Return the data exactly, without pictures.

Version comparison data:
========
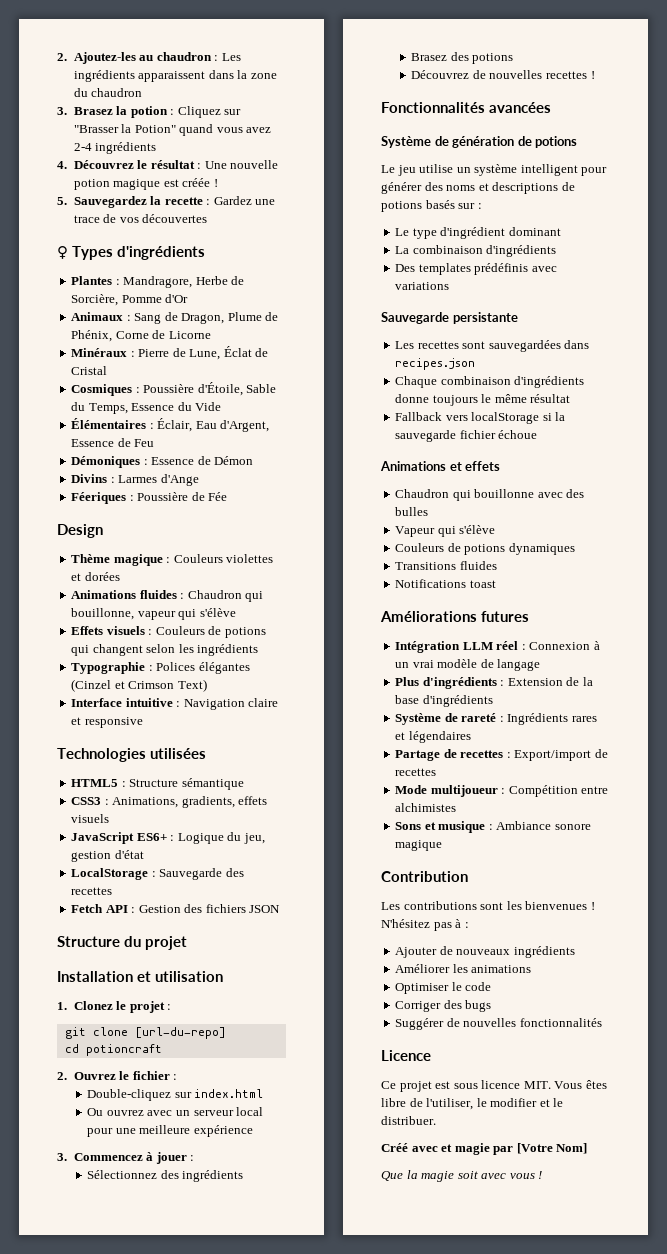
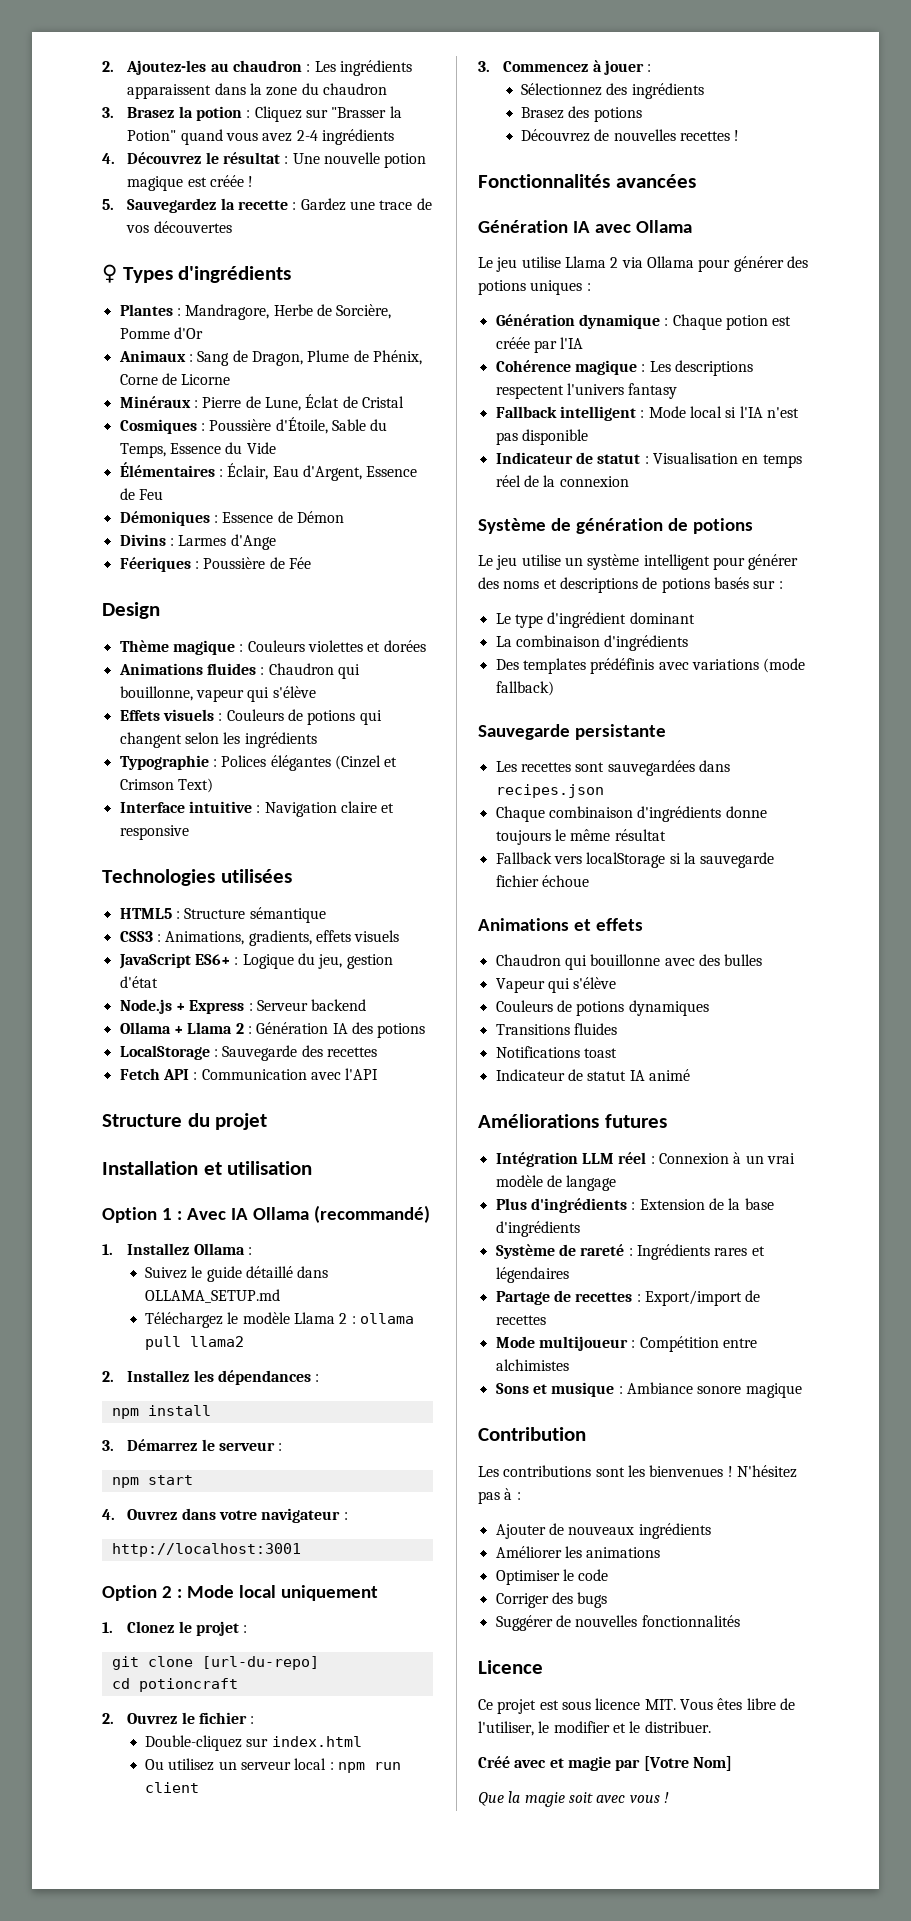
+ Node.js + Express : Serveur backend
+ Ollama + Llama 2 : Génération IA des potions
- Fetch API : Gestion des fichiers JSON
+ Fetch API : Communication avec l'API
+ Option 1 : Avec IA Ollama (recommandé)
+ 1. Installez Ollama :
+ Suivez le guide détaillé dans OLLAMA_SETUP.md
+ Téléchargez le modèle Llama 2 : ollama pull llama2
+ 2. Installez les dépendances :
+ npm install
+ 3. Démarrez le serveur :
+ npm start
+ 4. Ouvrez dans votre navigateur :
+ http://localhost:3001
+ Option 2 : Mode local uniquement
- Ou ouvrez avec un serveur local pour une meilleure expérience
+ Ou utilisez un serveur local : npm run client
+ Génération IA avec Ollama
+ Le jeu utilise Llama 2 via Ollama pour générer des potions uniques :
+ Génération dynamique : Chaque potion est créée par l'IA
+ Cohérence magique : Les descriptions respectent l'univers fantasy
+ Fallback intelligent : Mode local si l'IA n'est pas disponible
+ Indicateur de statut : Visualisation en temps réel de la connexion
- Des templates prédéfinis avec variations
+ Des templates prédéfinis avec variations (mode fallback)
+ Indicateur de statut IA animé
========
- SOLUTION TO THIS TASK:
+ Node.js + Express : Serveur backend
+ Ollama + Llama 2 : Génération IA des potions
- Fetch API : Gestion des fichiers JSON
+ Fetch API : Communication avec l'API
+ Option 1 : Avec IA Ollama (recommandé)
+ 1. Installez Ollama :
+ Suivez le guide détaillé dans OLLAMA_SETUP.md
+ Téléchargez le modèle Llama 2 : ollama pull llama2
+ 2. Installez les dépendances :
+ npm install
+ 3. Démarrez le serveur :
+ npm start
+ 4. Ouvrez dans votre navigateur :
+ http://localhost:3001
+ Option 2 : Mode local uniquement
- Ou ouvrez avec un serveur local pour une meilleure expérience
+ Ou utilisez un serveur local : npm run client
+ Génération IA avec Ollama
+ Le jeu utilise Llama 2 via Ollama pour générer des potions uniques :
+ Génération dynamique : Chaque potion est créée par l'IA
+ Cohérence magique : Les descriptions respectent l'univers fantasy
+ Fallback intelligent : Mode local si l'IA n'est pas disponible
+ Indicateur de statut : Visualisation en temps réel de la connexion
- Des templates prédéfinis avec variations
+ Des templates prédéfinis avec variations (mode fallback)
+ Indicateur de statut IA animé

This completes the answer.